2nd draft = 1st draft - 10%

            Yeah, the second rule goes off the previously mentioned assumption that my first clean, readable draft is my first draft.
            I spend this draft tracking down adverbs, adjectives, pointless dialogue descriptors, and so on.  If they can be cut, they get cut.  One thing I also go after here is common padding phrases that don't really do anything (sort of, somewhat, kind of, more or less).  One of my regular readers dubbed this somewhat syndrome, and I still call it that.  I like to tell myself I’ve gotten much better about it now that I’m aware of the problem. 
            Sometimes I also like to tell myself that I haven't gained that much weight since college...
            At this point I've gone through the whole manuscript at least twice, so a few larger cuts should be apparent, too.  Overcomplicated descriptions that slow down the narrative.  Awkward sentence structures.  Extensive character moments that really add nothing to the character, the story, or the plot.  Many of these things get tightened or cut altogether.
            I spend a week or two doing this.  This is usually when I let my lovely lady have a look.  She's my first set of eyes and lets me know I screwed up and I'm too close to see it.

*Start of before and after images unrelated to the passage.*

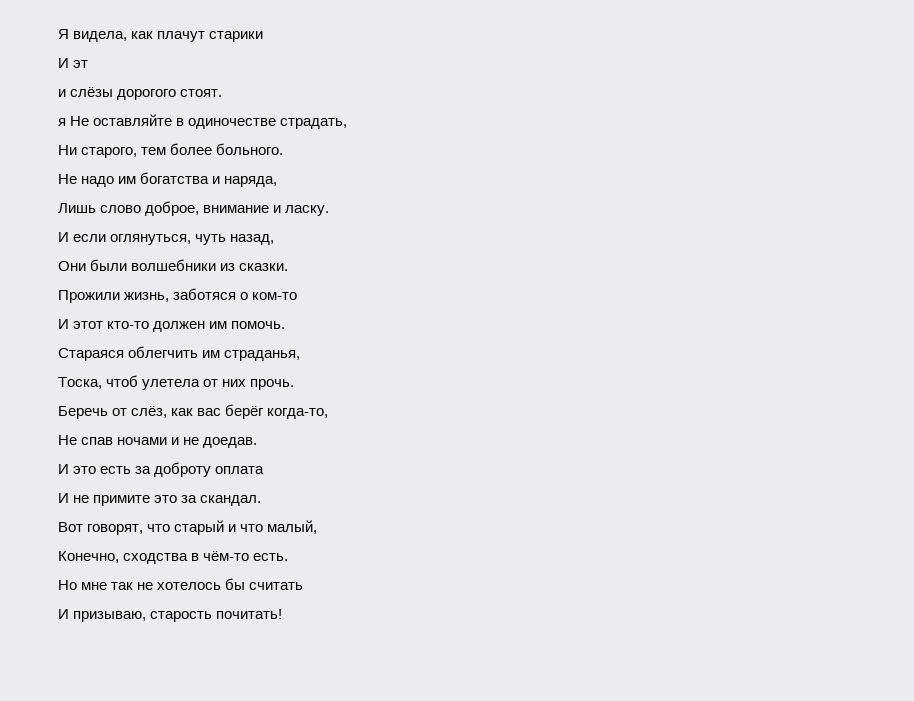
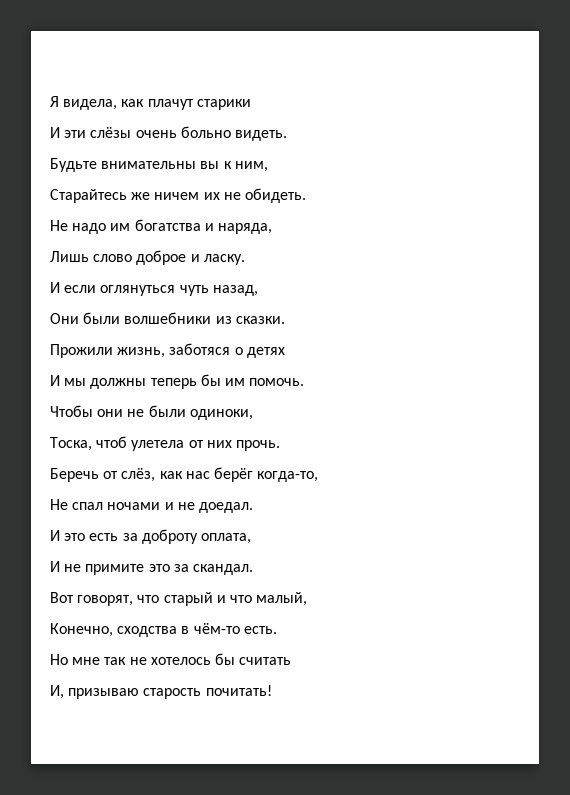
- И эт
- и слёзы дорогого стоят.
- я Не оставляйте в одиночестве страдать,
- Ни старого, тем более больного.
+ И эти слёзы очень больно видеть.
+ Будьте внимательны вы к ним,
+ Старайтесь же ничем их не обидеть.
- Лишь слово доброе, внимание и ласку.
+ Лишь слово доброе и ласку.
- И если оглянуться, чуть назад,
+ И если оглянуться чуть назад,
- Прожили жизнь, заботяся о ком-то
- И этот кто-то должен им помочь.
- Стараяся облегчить им страданья,
+ Прожили жизнь, заботяся о детях
+ И мы должны теперь бы им помочь.
+ Чтобы они не были одиноки,
- Беречь от слёз, как вас берёг когда-то,
+ Беречь от слёз, как нас берёг когда-то,
- Не спав ночами и не доедав.
+ Не спал ночами и не доедал.
- И это есть за доброту оплата
+ И это есть за доброту оплата,
- И призываю, старость почитать!
+ И, призываю старость почитать!

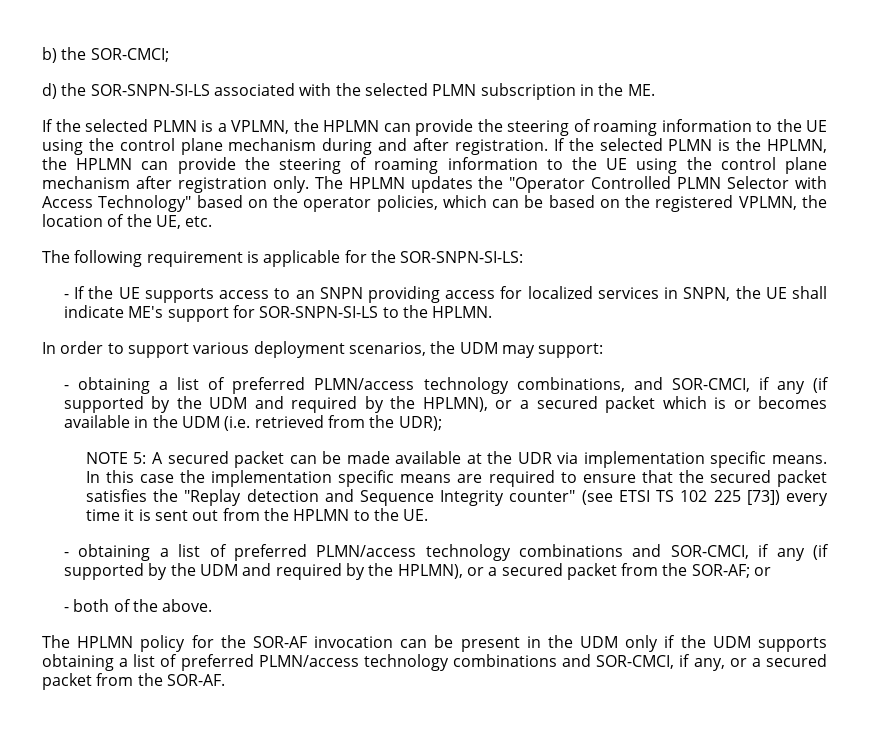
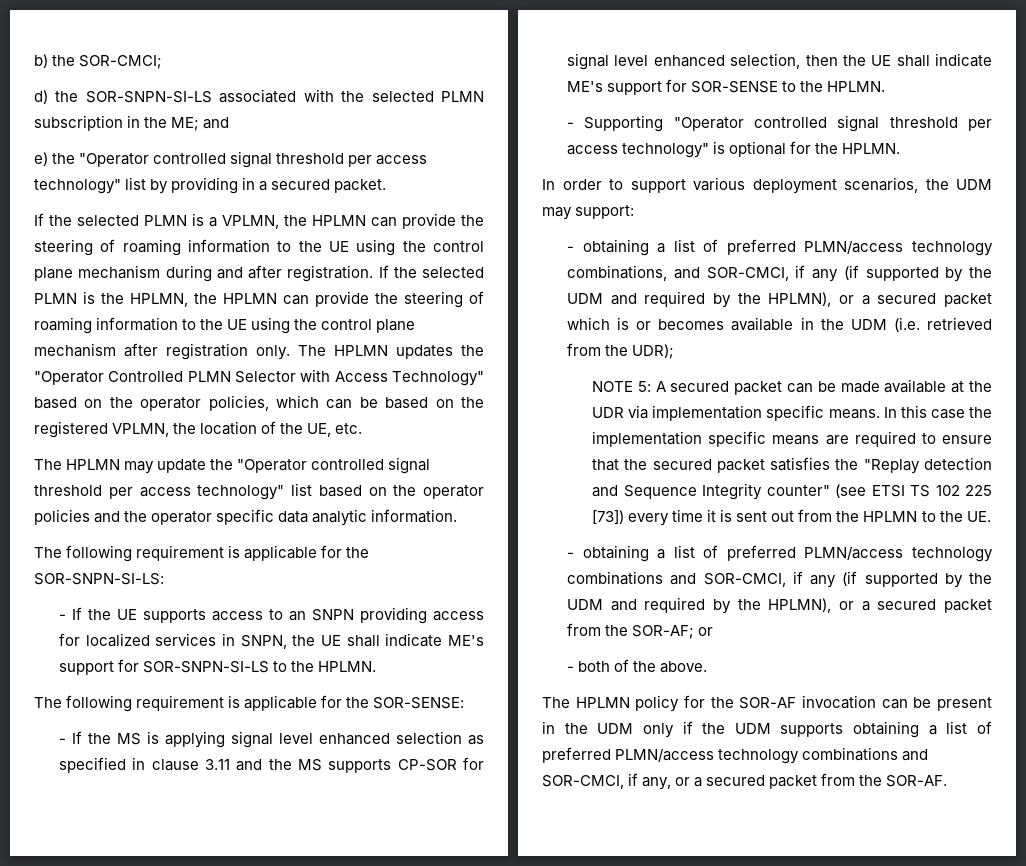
- d) the SOR-SNPN-SI-LS associated with the selected PLMN subscription in the ME.
+ d) the SOR-SNPN-SI-LS associated with the selected PLMN subscription in the ME; and
+ e) the "Operator controlled signal threshold per access technology" list by providing in a secured packet.
+ The HPLMN may update the "Operator controlled signal threshold per access technology" list based on the operator policies and the operator specific data analytic information.
+ The following requirement is applicable for the SOR-SENSE:
+ - If the MS is applying signal level enhanced selection as specified in clause 3.11 and the MS supports CP-SOR for signal level enhanced selection, then the UE shall indicate ME's support for SOR-SENSE to the HPLMN.
+ - Supporting "Operator controlled signal threshold per access technology" is optional for the HPLMN.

            The Fourth Draft--This is the first big polish.  I go through sentence by sentence, looking for words that come up too often or stilted dialogue.  I also make sure all the cuts and swaps from the last draft haven't messed anything up.  Are the logic chains still complete?  Did I forget to change Pash’s name to Veek anywhere?  Does Arthur still have time to get that pistol?  Are there any odd character tics that I forgot to remove or add?  Does the whole thing have a good flow to it
            This draft doesn’t take long.  Just a day or two.  It’s just one slow, careful read of the story.
            Once I’ve got a solid fourth draft, I send it off to folks to get fresh eyes.   I generally use four or five friends I’ve know for years.  All of them are all professional writers and editors who know how to give useful criticism.  Not to beat a dead horse, but by professional I mean they get paid to do this for a living.  They have actual credentials.
            Speaking of which, some folks might hire a professional editor at this point. Nothing wrong with that.  The important thing is to get an opinion I can trust to be honest, even if I have to pay for it.  A few folks might argue that this is the publisher’s job, but I need to get a publisher first, and why are they going to bother with my crap manuscript?
            Anyway, this draft goes off into the world and it may be two weeks to a month before I look at it again.  The challenge is to resist messing with it while those people are looking at it.  I try to spend the time relaxing a bit, scribbling down ideas for later books (see above), or flexing different mental muscles.
            More than once, I’ve cleaned my office.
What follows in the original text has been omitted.